======== Entries shown

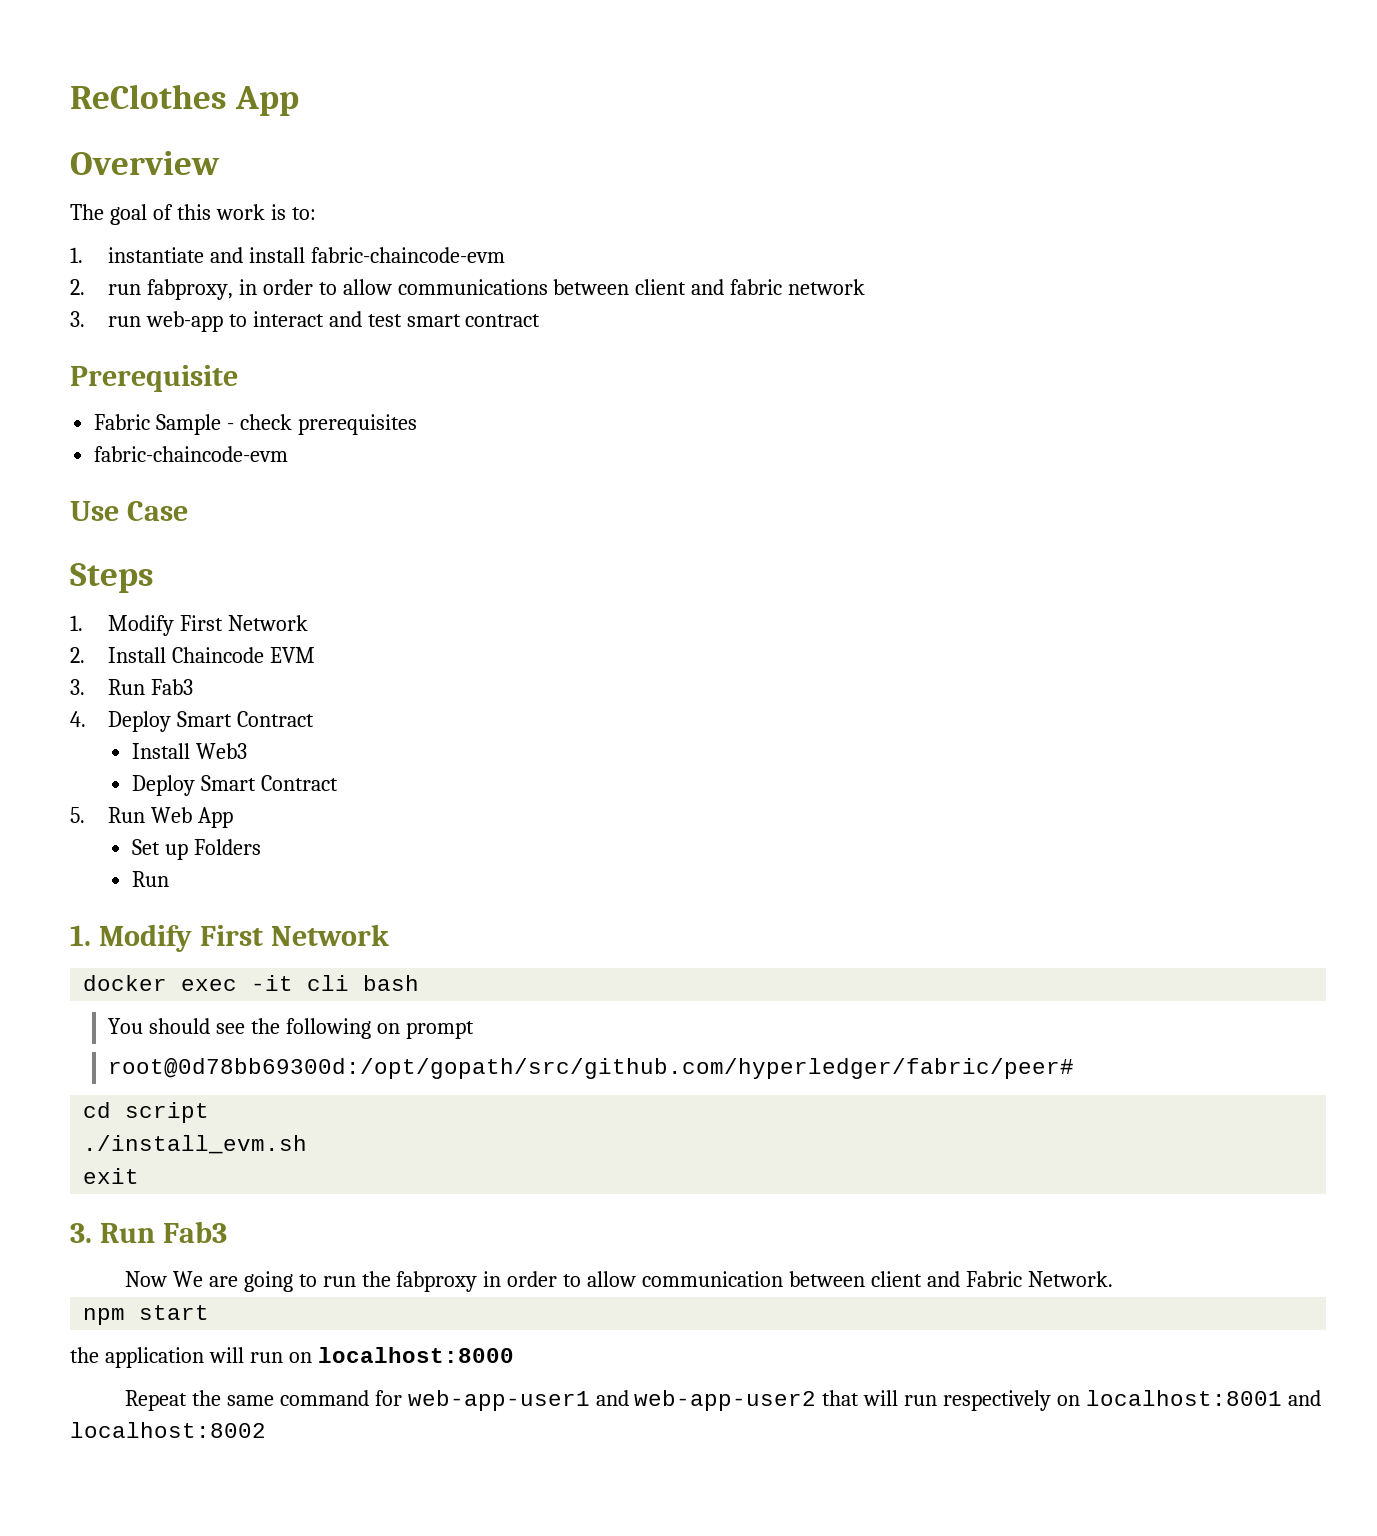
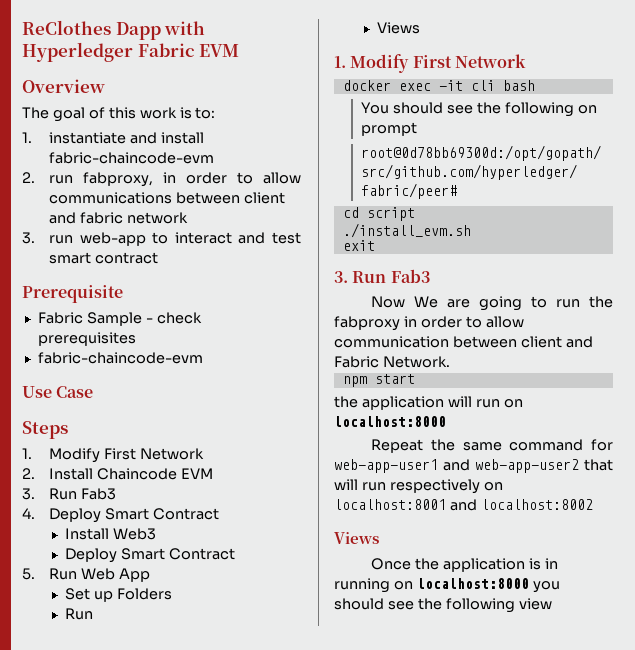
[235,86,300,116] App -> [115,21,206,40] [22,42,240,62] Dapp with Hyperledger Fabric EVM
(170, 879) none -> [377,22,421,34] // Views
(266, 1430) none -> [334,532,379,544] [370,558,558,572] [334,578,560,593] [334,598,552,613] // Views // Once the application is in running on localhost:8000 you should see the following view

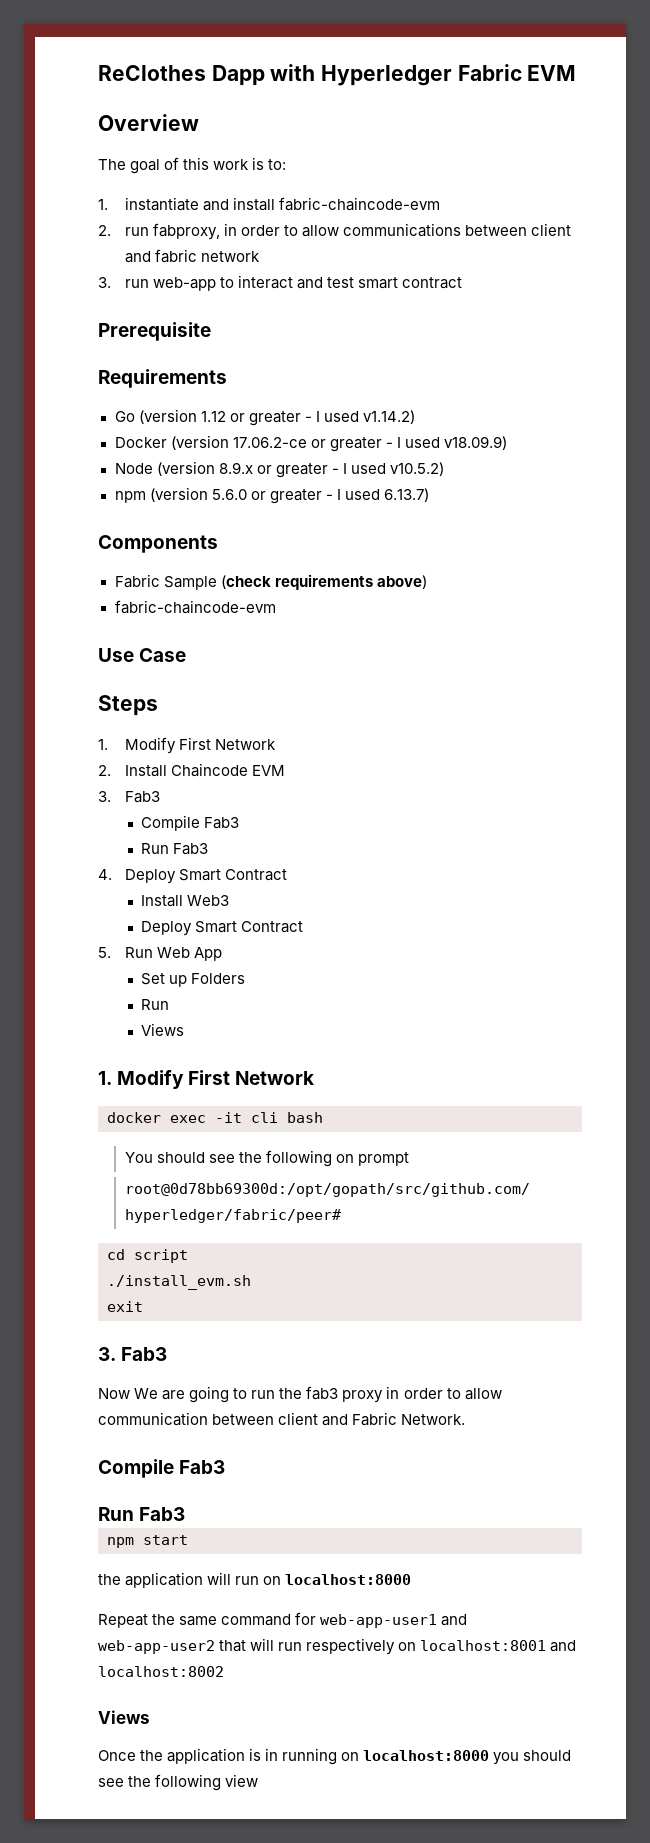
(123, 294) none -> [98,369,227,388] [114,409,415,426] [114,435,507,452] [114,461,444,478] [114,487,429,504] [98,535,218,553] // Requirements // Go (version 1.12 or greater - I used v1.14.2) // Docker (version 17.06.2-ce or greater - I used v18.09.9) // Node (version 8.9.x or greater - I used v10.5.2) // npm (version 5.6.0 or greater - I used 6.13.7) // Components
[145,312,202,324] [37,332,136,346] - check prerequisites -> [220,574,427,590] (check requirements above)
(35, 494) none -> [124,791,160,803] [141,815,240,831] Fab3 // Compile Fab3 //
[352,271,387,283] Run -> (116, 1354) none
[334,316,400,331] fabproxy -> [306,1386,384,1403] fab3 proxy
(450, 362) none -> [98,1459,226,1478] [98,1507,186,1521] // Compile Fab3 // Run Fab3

================

» Task details
Taking the entries above, restate exactly those lines that fall between the line with "(123, 294) none" and the line with "[334,316,400,331] fabproxy ->", keeping both of those lines too.

» Solution to this exercise
(123, 294) none -> [98,369,227,388] [114,409,415,426] [114,435,507,452] [114,461,444,478] [114,487,429,504] [98,535,218,553] // Requirements // Go (version 1.12 or greater - I used v1.14.2) // Docker (version 17.06.2-ce or greater - I used v18.09.9) // Node (version 8.9.x or greater - I used v10.5.2) // npm (version 5.6.0 or greater - I used 6.13.7) // Components
[145,312,202,324] [37,332,136,346] - check prerequisites -> [220,574,427,590] (check requirements above)
(35, 494) none -> [124,791,160,803] [141,815,240,831] Fab3 // Compile Fab3 //
[352,271,387,283] Run -> (116, 1354) none
[334,316,400,331] fabproxy -> [306,1386,384,1403] fab3 proxy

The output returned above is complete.